If we were not careful to stay on top of affairs, this kind of impulse to “simple living” would quickly become a scourge: in the poverty of three gifts to a person, parents, children, friends, and siblings would discover the real supremacy of familial love over material indulgence, and our power over their expending selves (which we teach them to consider equivalent to expanding selves) would be permanently reduced.  And once the family is rediscovered, the jig is up for us: church-going soon follows, along with increased appreciation for a variety of damaging good habits and, in general, commitment (a weak and ugly word that we have given them to use instead “vow” or “oath”, which they regard as being too, too old-fashioned for daily use, if vaguely attractive in the cinema).

Because this tendency to the “simple life” can take so pernicious a direction, it is therefore important, as much as possible, to take preemptive steps to ensure that those living “simple lives” associate religion with the very sort of excess which they are fleeing.  Let them forget that the Child himself had only three gifts, all of which arrived late (no postal service in those days, even a bad one); and was delivered in a stable—really, as if he had been born in the back room of a bakery in a modern grocery store: not the most romantic of places, though the Enemy’s humans have made rather a pretty story of it since.  Let the Simple Livers, then, remember not the real story, but the pictures they have seen (the more schematized and less realistic, the better) in which the Child looks less like an infant than a plastic doll, the shepherds have all been freshly coiffed a lá Sassoon, and the three kings look like tinsel-covered trees from Emma’s Christmas pageant two years ago.
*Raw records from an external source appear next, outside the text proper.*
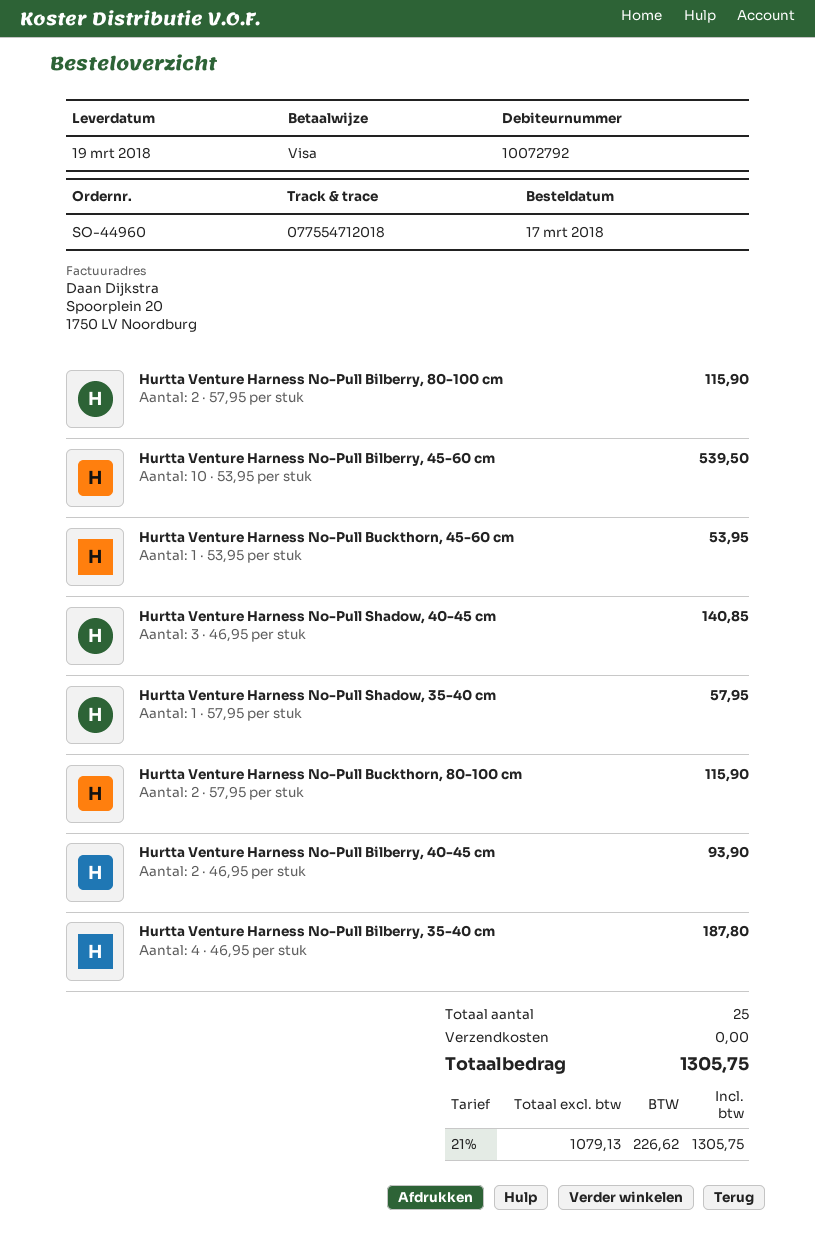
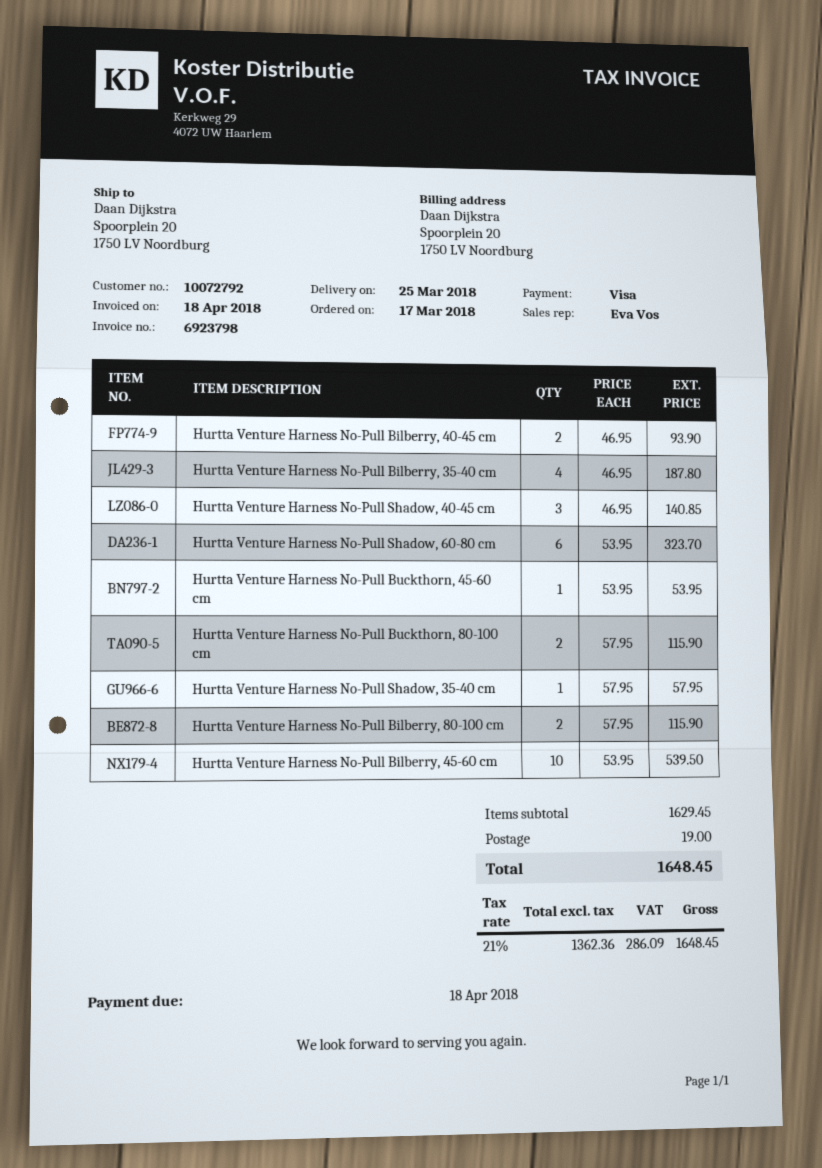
delivery date: 2018-03-19 -> 2018-03-25
Hurtta Venture Harness No-Pull Shadow, 60-80 cm: none -> 6 x 53.95 = 323.70
shipping: 0.00 -> 19.00
net: 1079.13 -> 1362.36
tax: 21% = 226.62 -> 21% = 286.09
total: 1305.75 -> 1648.45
Make Christmas, in other words, look wasteful.  It is not difficult to do, when the Simple Livers have already turned their hearts against waste, and the manufacturers are encouraging Christmas sales.  And because Christmas is still, despite those sales and our own best efforts, associated with religion, it will also not be difficult to make the Simple Livers associate religion with waste.
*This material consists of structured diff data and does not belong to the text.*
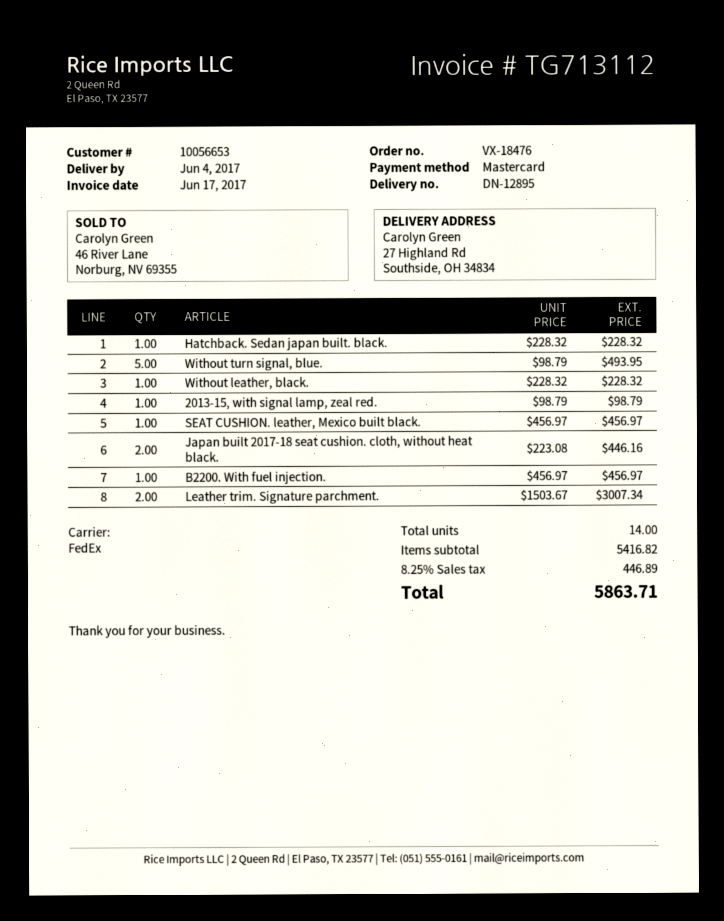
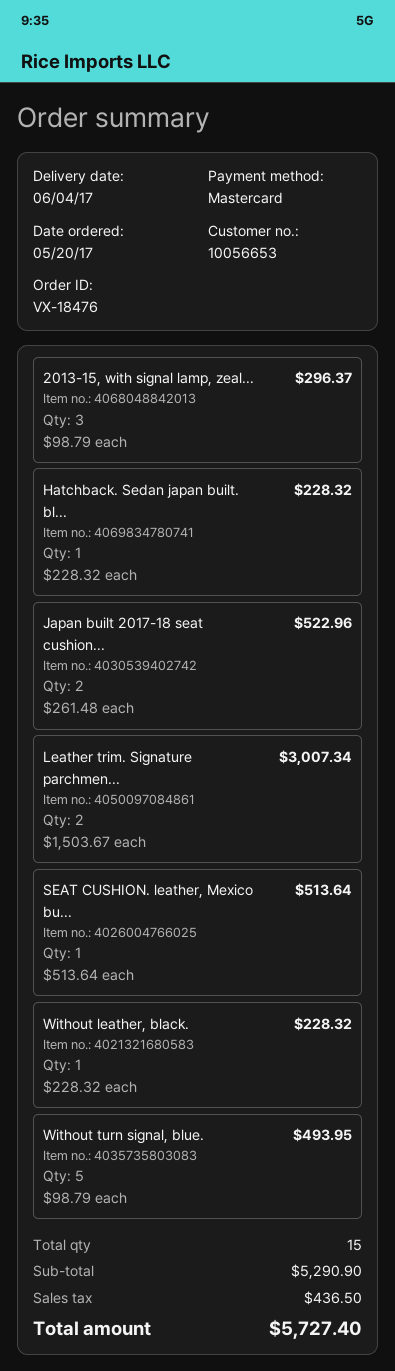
2013-15, with signal lamp, zeal red.: 1 x 98.79 = 98.79 -> 3 x 98.79 = 296.37
SEAT CUSHION. leather, Mexico built black.: 1 x 456.97 = 456.97 -> 1 x 513.64 = 513.64
Japan built 2017-18 seat cushion. cloth, without heat black.: 2 x 223.08 = 446.16 -> 2 x 261.48 = 522.96
B2200. With fuel injection.: 1 x 456.97 = 456.97 -> none
total quantity: 14 -> 15
subtotal: 5416.82 -> 5290.90
tax: 446.89 -> 436.50
total: 5863.71 -> 5727.40

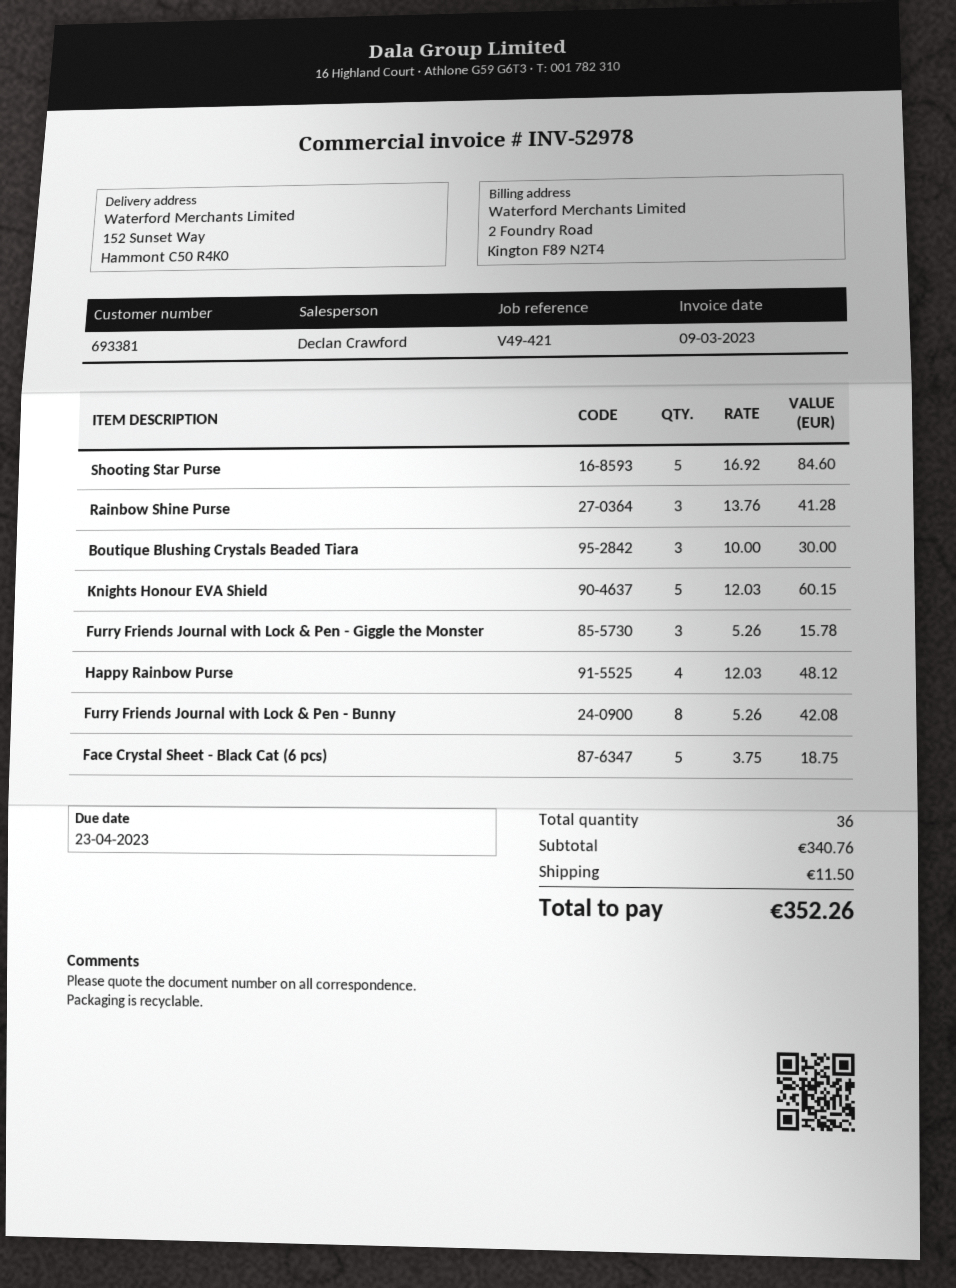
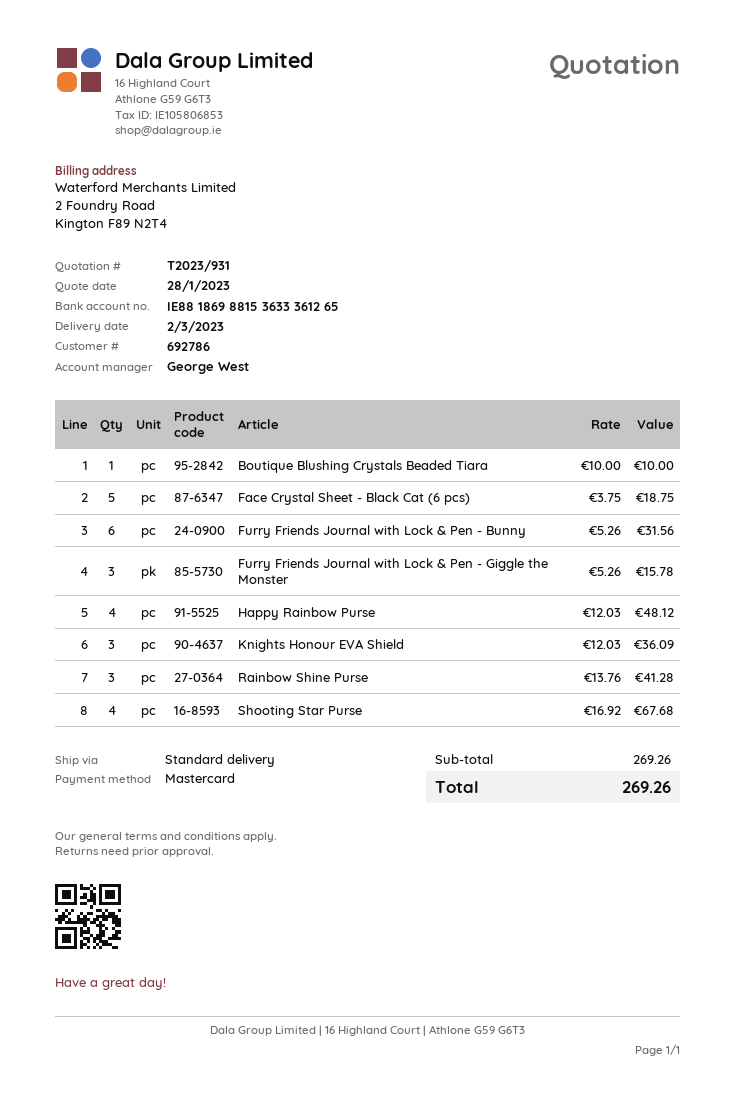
customer number: 693381 -> 692786
sales rep: Declan Crawford -> George West
Shooting Star Purse: 5 x 16.92 = 84.60 -> 4 x 16.92 = 67.68
Boutique Blushing Crystals Beaded Tiara: 3 x 10.00 = 30.00 -> 1 x 10.00 = 10.00
Knights Honour EVA Shield: 5 x 12.03 = 60.15 -> 3 x 12.03 = 36.09
Furry Friends Journal with Lock & Pen - Bunny: 8 x 5.26 = 42.08 -> 6 x 5.26 = 31.56
subtotal: 340.76 -> 269.26
shipping: 11.50 -> none
total: 352.26 -> 269.26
Some forays in this direction have already been made.  (You will recall the Hollywood blockbuster, The Shoes of the Fisherman?  Under the guise of anti-communism, we were able to introduce so many more subtle forms of disaffection to the West.)  Unfortunately, the current pope—despite the many excellent things which we have been able to persuade people of his having said—has not actually said anything that can be construed to help us in this area (yet).  In fact, the one time he was directly asked about the goods of the Church, he came out with some nonsense about the poor appreciating beauty.  I admit, I staggered.  For a moment it seemed as if nothing had changed in the Chair for the past three generations!
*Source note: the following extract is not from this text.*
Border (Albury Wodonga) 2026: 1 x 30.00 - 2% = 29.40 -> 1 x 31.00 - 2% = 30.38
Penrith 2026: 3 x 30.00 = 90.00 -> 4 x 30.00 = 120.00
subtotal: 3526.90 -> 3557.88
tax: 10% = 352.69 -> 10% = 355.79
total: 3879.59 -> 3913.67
He has been no help on this matter.  So focus the Simple Livers on the collage cards and the cheap, heavy decorations, on the endless piping of music over-saturated with emotion and the fact that everything must now be reissued in two new colors; and make sure that they also remember—without really thinking about—what some fool of an Evangelical once called “The Reason for the Season.”  Nothing could be more perfectly calibrated than the sight of a mall at Christmas to ensure that no investigation whatsoever of that Reason occurs.